Stanley Fish wrote a great column this week about Obama's claim that the next Supreme Court justice should be someone who interprets the law with a dose of "empathy."
Obama named his nominee, Sonia Sotomayor, on Tuesday. The "empathy" comment had come in a May 1 press conference, in which Obama said he wanted to nominate a judge "who understands that justice isn't about some abstract legal theory.... I view [the] quality of empathy, of understanding and identifying with people's hopes and struggles, as an essential ingredient for arriving at just decisions and outcomes." Obama wanted a nominee who thoroughly knew the law but also knew that laws should change to adapt to social conditions. He wanted someone, he said, who had "respect for [the] constitutional values on which this nation was founded" and could think flexibly about "apply[ing] them in our time." (For his past descriptions of the need for empathy in a nominee, click here.)

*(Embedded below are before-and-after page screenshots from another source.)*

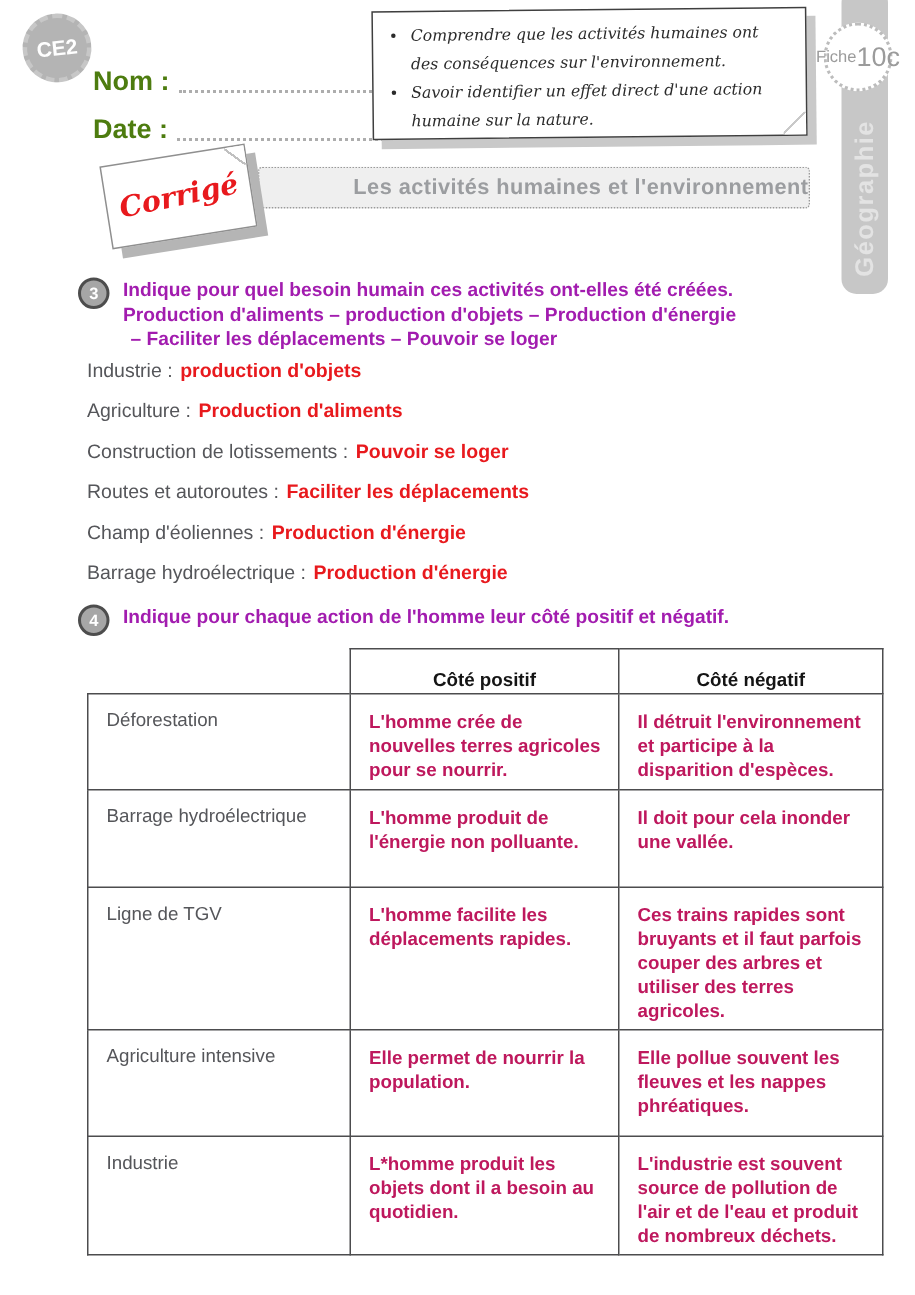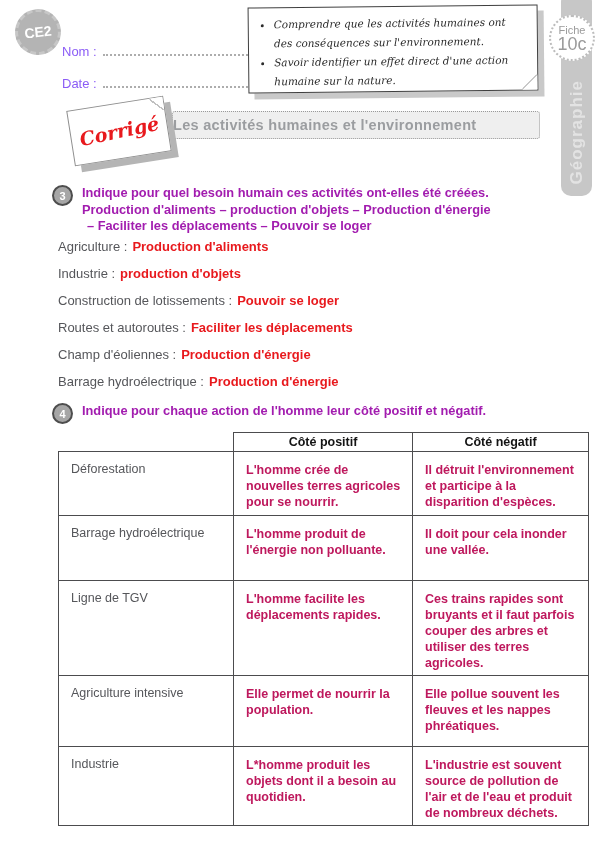"Fiche" .fiche-circle { flex-direction: column -> row }
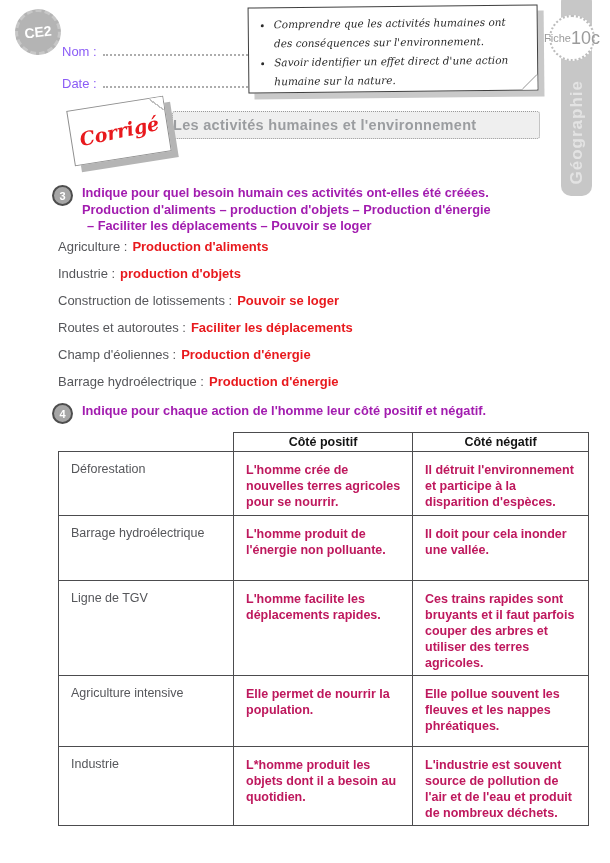"Nom :" .field { color: #8b5cf6 -> #4d7c0f; font-size: 13px -> 18px; font-weight: none -> bold }
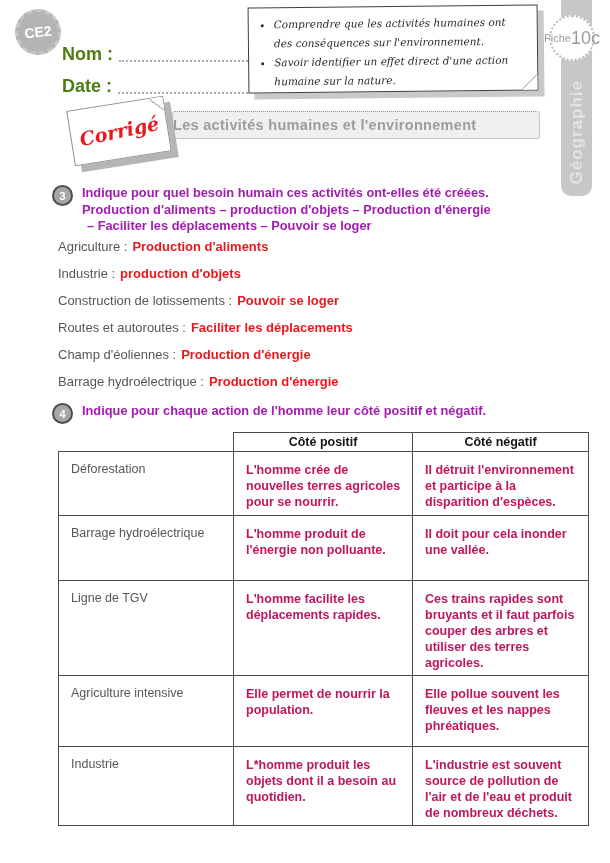"Les activités humaines et" .titlebar { justify-content: flex-start -> flex-end }
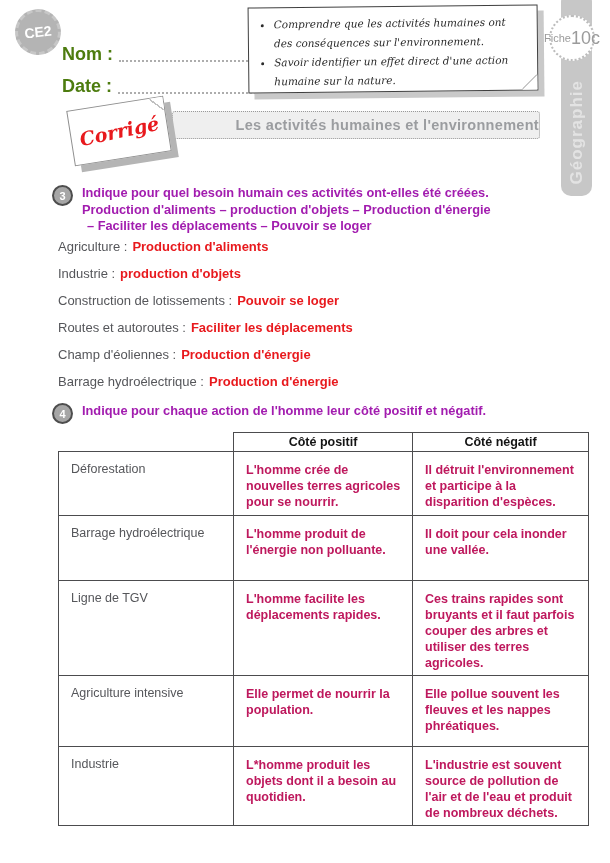"Agriculture : Production d'aliments" div.ansrow { order: before "Industrie : production d'objets" -> after "Industrie : production d'objets" }
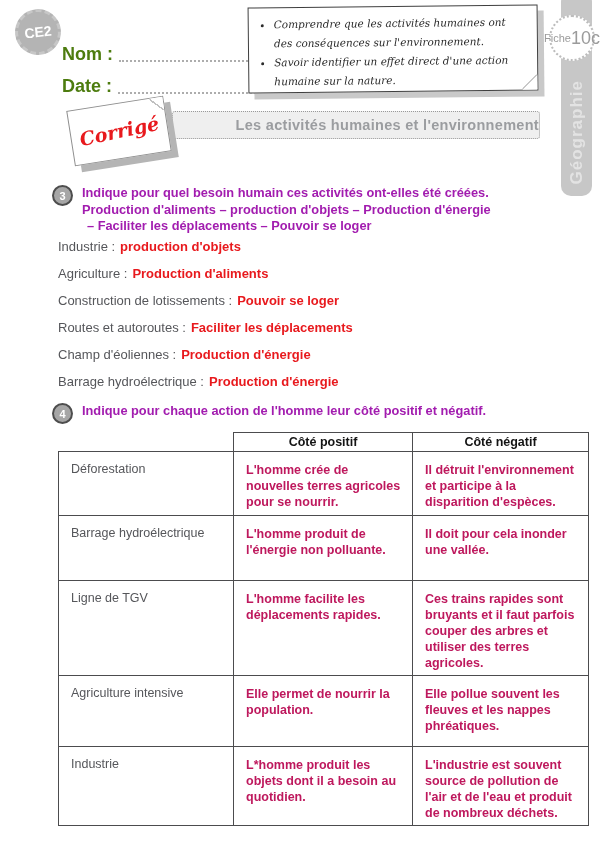"Côté positif" table.grid thead th { padding: 1px 0 2px -> 12px 0 2px }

Stanley Fish's column details the hot political debate that took off after Obama asked for a judge with "empathy." (For more on the crossfire, see Dahlia Lithwick's Slate article here and Charlie Savage's The New York Times piece here). In a nutshell, many conservatives are arguing that a discussion of empathy has no role in the discussion of legal acumen. Being "empathetic," claimed Utah's Senator Orrin Hatch on This Week is like using "personal preferences and feelings [in] place of being impartial and deciding cases based upon the law." Hatch's assumption is that we can--and that we traditionally have--interpreted the Constitution in an objective way, or without cultural bias. To conservatives who agree with Hatch, a call for "empathy" is just a strategic liberal move: the championing of certain races, sexual orientations, social classes, and genders.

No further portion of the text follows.